The Montgomery County Resource Recovery Facility (Montgomery RRF) is located at 21204
Martinsburg Road in Dickerson, MD. The Montgomery RRF was opened in 1995, and is owned by
Montgomery County but operated by Covanta.

Montgomery RRF processes approximately 600,000 tons of waste per year, generating 60 MW of
electricity 24 hours per day, 7 days a year. This electricity is sufficient to power up to 27,000 homes
per year. The facility recovers 13,500 tons of recyclable metal waste per year and claims to reduce
carbon dioxide emissions by 528,000 tons of carbon dioxide equivalent per year as compared to
landfilling. According to Covanta, this facility operates at up to 98% below federal emissions
standards for Large Municipal Solid Waste Combustors regulated by 40 CFR 60 Subpart Cb, a
designation that includes all facilities mentioned in this document.

On December 8th, 2016, a significant fire was reported on the Montgomery RRF tipping floor.
Montgomery County Fire and Rescue Service were called to the facility and remained at the facility
for 10 days to address the fire and direct Covanta throughout the fire suppression efforts. Up to that
point, there were several small fires on the facility tipping floor and in the trash pit. The exact cause
of the fire is unknown, but it is likely that the fire occurred when waste stored on the tipping floor
either self-ignited or reacted with a proximate material within the waste mass. Covanta’s consultants
determined that the duration and severity of the fire were related to the high waste inventory, a lack
of rotating the waste within the waste pit, and the age and condition of the stored waste.

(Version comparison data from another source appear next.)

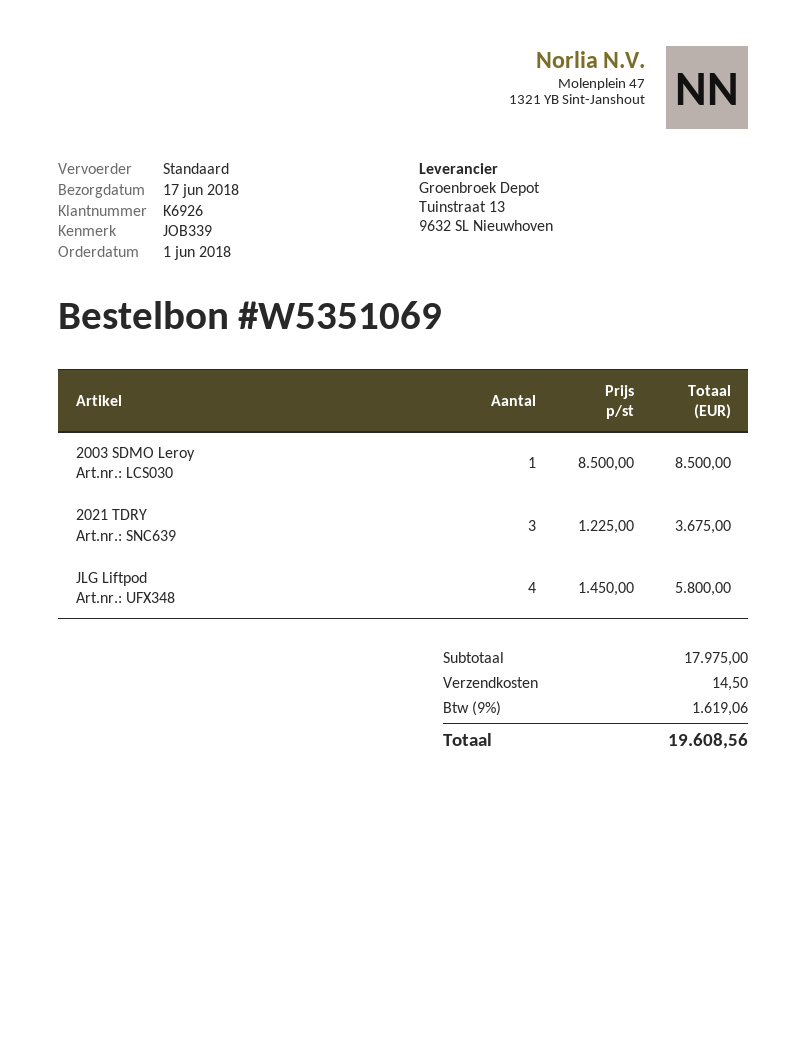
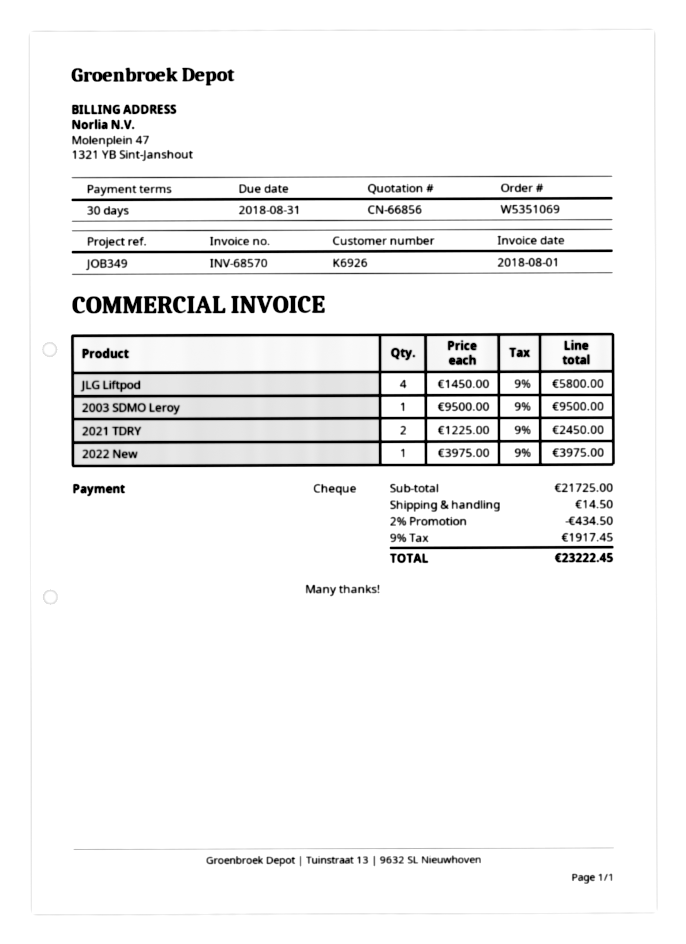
reference: JOB339 -> JOB349
2003 SDMO Leroy: 1 x 8500.00 = 8500.00 -> 1 x 9500.00 = 9500.00
2021 TDRY: 3 x 1225.00 = 3675.00 -> 2 x 1225.00 = 2450.00
2022 New: none -> 1 x 3975.00 = 3975.00
subtotal: 17975.00 -> 21725.00
discount: none -> 2% = 434.50
tax: 9% = 1619.06 -> 9% = 1917.45
total: 19608.56 -> 23222.45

The Wheelabrator Portsmouth WtE facility is located at 3809 Elm Avenue in Portsmouth, VA and
serves several southeast Virginia localities including Portsmouth, Norfolk, Chesapeake, Virginia
Beach, Franklin, Suffolk, Southampton County and Isle of Wight County. The facility was originally
opened in 1988, and was acquired by Wheelabrator in 2010.

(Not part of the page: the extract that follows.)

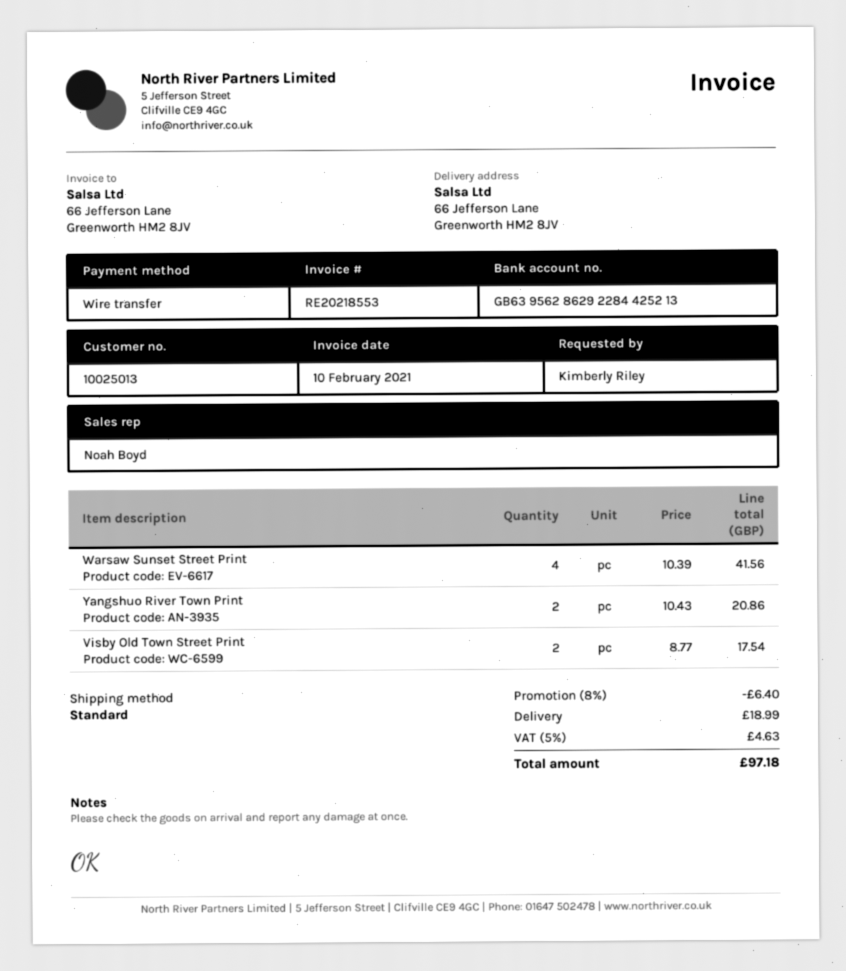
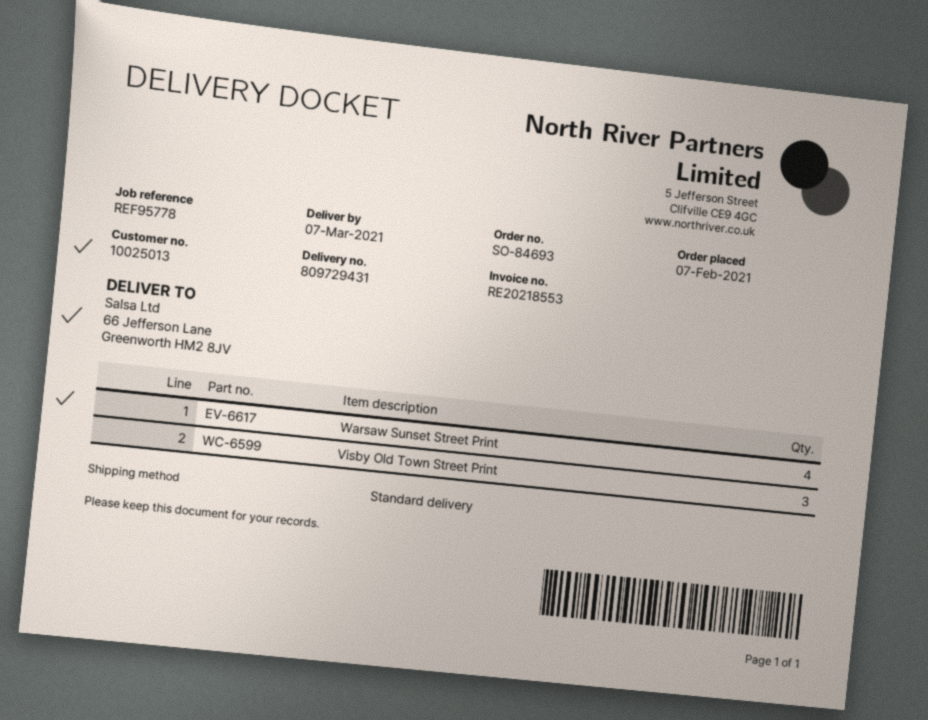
Yangshuo River Town Print: 2 -> none
Visby Old Town Street Print: 2 -> 3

Portsmouth WtE can process up to 2,370 tons of post-recycled waste from private homes and
businesses per day. A total of 615,396 tons of waste were processed through the facility in 2021.
The facility can generate up to 60 MW of electricity, supplying power equivalent to what is required
for 31,760 homes. Also in 2021, Portsmouth WtE recovered 10,014 tons of recyclable metals for

The facility currently supplies steam to the Norfolk Navy Shipyards, one of the oldest shipyards in the
country and a major hub for new ships and ships in need of repair. This may soon change, as the
Navy broke ground in 2021 for a new on-site natural gas-powered plant which is scheduled to be
completed in 2023. The gas project would generate a significant percentage of the electricity used at
the shipyard, as well as steam. At present, the Navy is still contractually obligated to purchase steam
from Portsmouth WtE until 2024. The area’s solid waste management authority, the Southeastern
Public Service Authority (SPSA), is also obligated to transport the regional MSW it manages to the
Facility for disposal until at least 2027. However, given the prominence of the Navy as a stakeholder
for the project and the presence of alternative solid waste disposal facilities in the region, the future
of the facility is in question.


The Wheelabrator Baltimore WtE facility is located at 1801 Annapolis Road in Baltimore, MD. This
facility services the Baltimore metropolitan area and is referred to as the Baltimore Refuse Energy
Systems Company (BRESCO) incinerator. The facility began operations in 1985.
Baltimore WtE can process up to 2,250 tons of waste per day. A total of 693,146 tons of waste were
processed at the facility in 2021, generating enough electricity to power about 40,292 homes. In
2021, the facility also recovered 11,762 tons of recyclable metals. The facility has an energy
generation capacity of 64.5 MW of electricity.

Baltimore WtE, like the Portsmouth WtE facility, generates steam as an output product. Baltimore
WtE provides steam to the City of Baltimore’s downtown heating loop. The heating loop serves
around 255 businesses including M&T Bank Stadium.

Wheelabrator has begun to implement modifications to the existing facility in 2022 to reduce the
concentrations of select emissions constituents. Each of the three boiler units are slated to be
retrofitted over the next two years with new particulate-arresting fabric filters.